R2TP is a highly conserved chaperone complex formed by two AAA+ ATPases, RUVBL1 and RUVBL2, that associate with PIH1D1 and RPAP3 proteins. R2TP acts in promoting macromol. complex formation. Here, we establish the principles of R2TP assembly. Three distinct RUVBL1/2-based complexes are identified: R2TP, RUVBL1/2-RPAP3 (R2T), and RUVBL1/2-PIH1D1 (R2P). Interestingly, we find that PIH1D1 does not bind to RUVBL1/RUVBL2 in R2TP and does not function as a nucleotide exchange factor; instead, RPAP3 is found to be the central subunit coordinating R2TP architecture and linking PIH1D1 and RUVBL1/2. We also report that RPAP3 contains an intrinsically disordered N-terminal domain mediating interactions with substrates whose sequences are primarily enriched for Armadillo repeat domains and other helical-type domains. Our work provides a clear and consistent model of R2TP complex structure and gives important insights into how a chaperone machine concerned with assembly of folded proteins into multisubunit complexes might work.

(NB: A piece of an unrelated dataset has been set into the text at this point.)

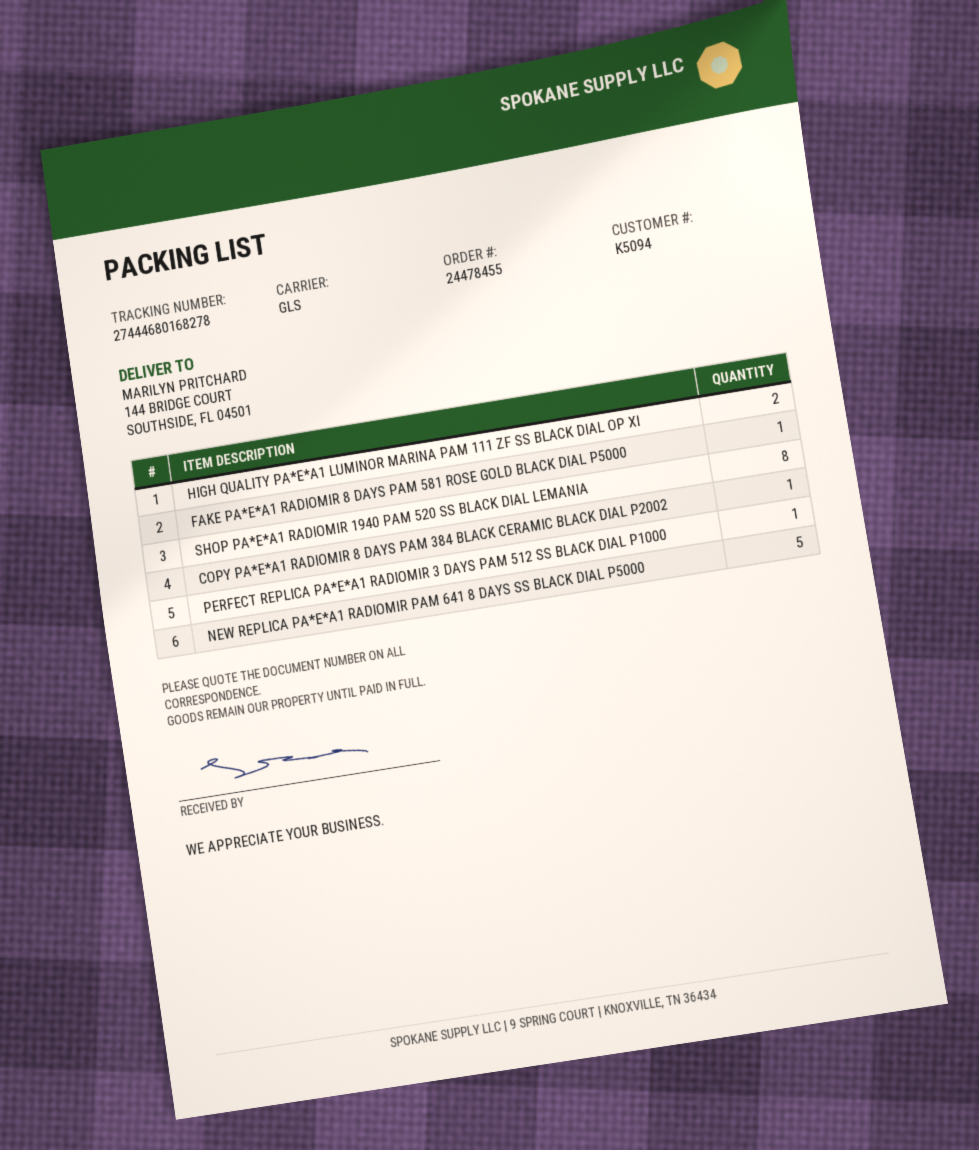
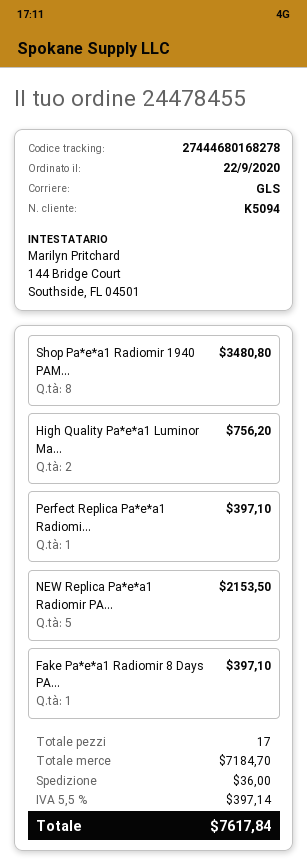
COPY PA*E*A1 RADIOMIR 8 DAYS PAM 384 BLACK CERAMIC BLACK DIAL P2002: 1 -> none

Tang, Liang L’s team published research in ACS Catalysis in 2016-06-03 | 606-68-8

ACS Catalysis published new progress about Bleaching. 606-68-8 belongs to class chiral-phosphine-ligands, and the molecular formula is C21H27N7Na2O14P2, Related Products of 606-68-8.

Tang, Liang L.; Ryabov, Alexander D.; Collins, Terrence J. published the artcile< Kinetic Evidence for Reactive Dimeric TAML Iron Species in the Catalytic Oxidation of NADH and a Dye by O2 in AOT Reverse Micelles>, Related Products of 606-68-8, the main research area is kinetics reactive dimeric TAML iron species; catalytic oxidation NADH dye oxygen AOT reverse micelle.

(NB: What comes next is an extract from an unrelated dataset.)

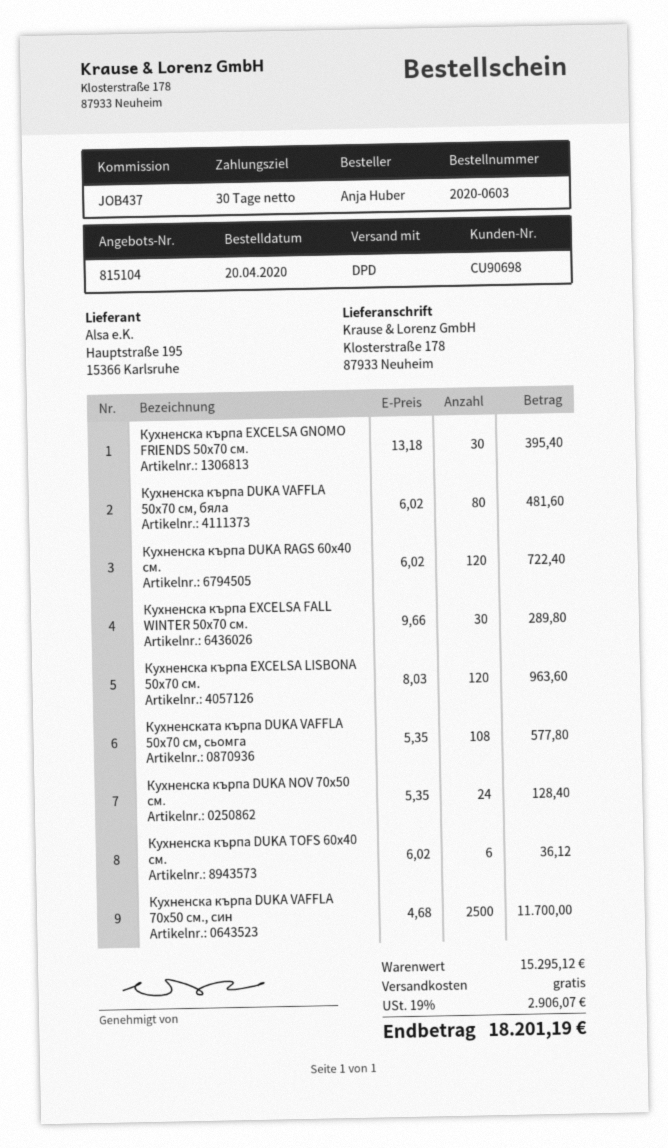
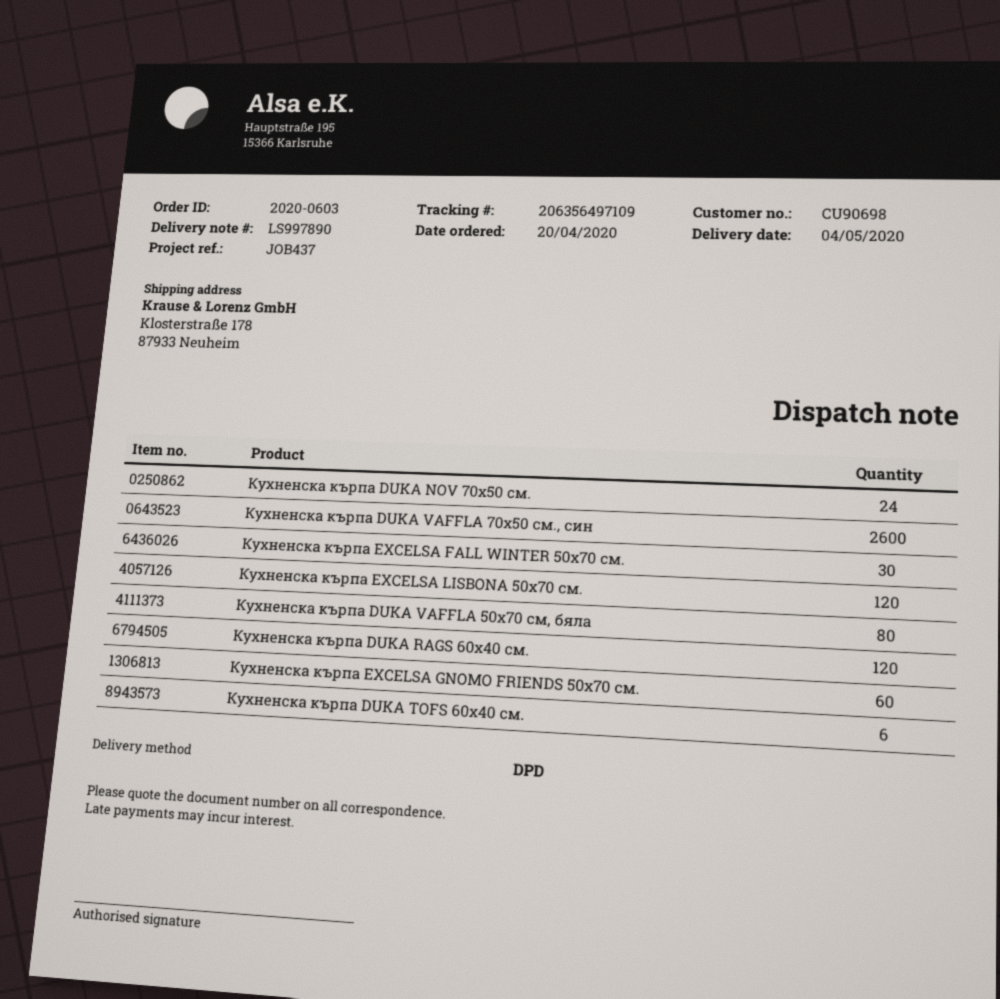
Кухненска кърпа EXCELSA GNOMO FRIENDS 50x70 см.: 30 -> 60
Кухненската кърпа DUKA VAFFLA 50х70 см, сьомга: 108 -> none
Кухненска кърпа DUKA VAFFLA 70x50 см., син: 2500 -> 2600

The efficacy of the iron(III) TAML activator [Fe{C6H4-1,2-(N1COCMe2N2CO)2CMe2(Fe-N1)(Fe-N2)}(OH2)]- (1) for the catalytic activation of dioxygen in reverse micelles of Aerosol OT (AOT) in n-octane has been studied. Kinetic evidence is presented for the existence of unusual second-order catalytic pathways in the oxidation of NADH to NAD+ and the bleaching of blue pinacyanol chloride (PNC) dye. Depending on the substrate and reaction conditions, a second-order pathway in [1] either dominates or proceeds in obvious combination with a first-order pathway in [1]. Detailed kinetic anal. of the exptl. data supports the previously made hypothesis that the reactive intermediate is associated with the mixed-valent dimer system [LFeIIIOFeIVL]3-/[LFeIII(OH)FeIVL]2-.

ACS Catalysis published new progress about Bleaching. 606-68-8 belongs to class chiral-phosphine-ligands, and the molecular formula is C21H27N7Na2O14P2, Related Products of 606-68-8.